Senior co-author Eric Rignot, UCI professor of Earth system science, said that this and other studies conducted by his team in recent years have caused a fundamental shift in polar ice researchers' thinking about ocean and glacier interactions.
"For a long time, we thought of the transition boundary between ice and ocean to be sharp, but it's not, and in fact it diffuses over a very wide zone, the 'grounding zone,' which is several kilometers wide," said Rignot, who is also a senior research scientist at NASA JPL. "Seawater rises and falls with changes in oceanic tides in that zone and melts grounded ice from below vigorously."
Gadi said the model predicted that melt rates will be highest near the mouth of the grounding zone cavity and greater than anywhere else in the ice shelf cavity. Warmer water and greater seawater intrusion beneath the ice explains the observed thinning along Petermann's central flowline.
According to the study, the elongated shape of the grounding zone cavity is a major contributor to accelerated ice melting. In a run of the numerical model taking into account just warmer ocean temperature, the team found thinning of about 40 meters.

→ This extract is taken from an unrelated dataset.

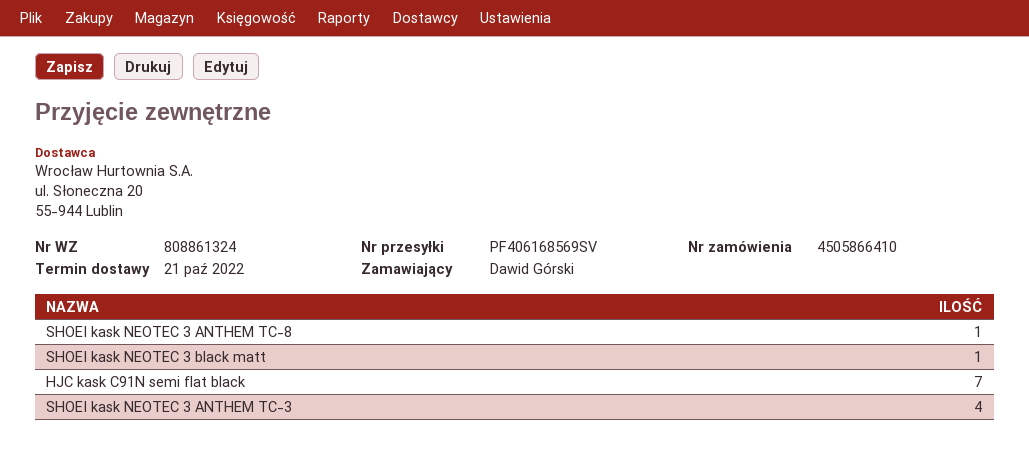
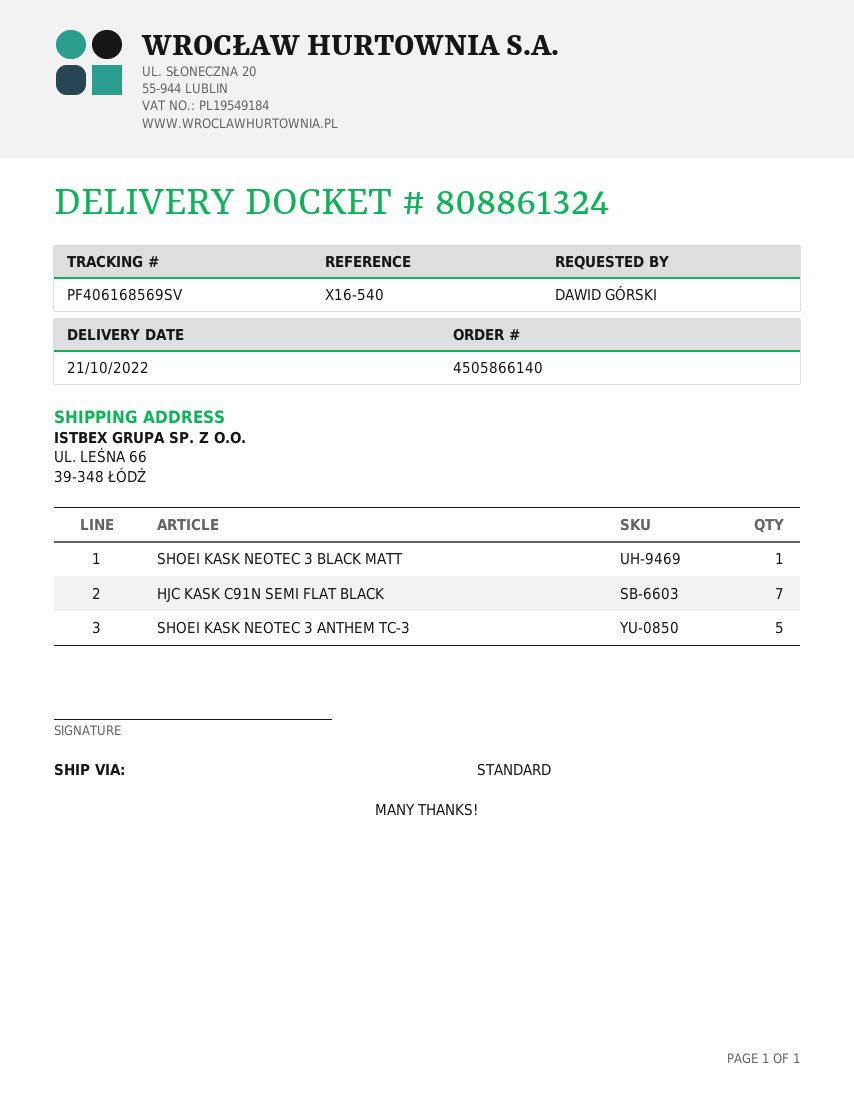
order number: 4505866410 -> 4505866140
SHOEI kask NEOTEC 3 ANTHEM TC-8: 1 -> none
SHOEI kask NEOTEC 3 ANTHEM TC-3: 4 -> 5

In a second modeling exercise, an increase in the grounding zone cavity from 2 to 6 kilometers was included, and in that case, ice thinning grew to 140 meters.
"These modeling results conclude that changes in grounding zone lengths increase melt more significantly than warmer ocean temperatures alone," Gadi said.
The researchers noted that grounding zone ice melt reduces the resistance glaciers experience when flowing toward the sea, speeding their retreat. The researchers said this is a key factor used in projecting the severity of future sea level rise.
"The results published in this paper have major implications for ice sheet modeling and projections of sea level rise," Rignot said. "Earlier numerical studies indicated that including melt in the grounding zone would double the projections of glacier mass loss. The modeling work in this study confirms these fears. Glaciers melt much faster in the ocean than assumed previously."
Joining Rignot and Gadi on this project was Dimitris Menemenlis, NASA JPL research scientist. The work was conducted under a grant by NASA's Cryospheric Sciences Program.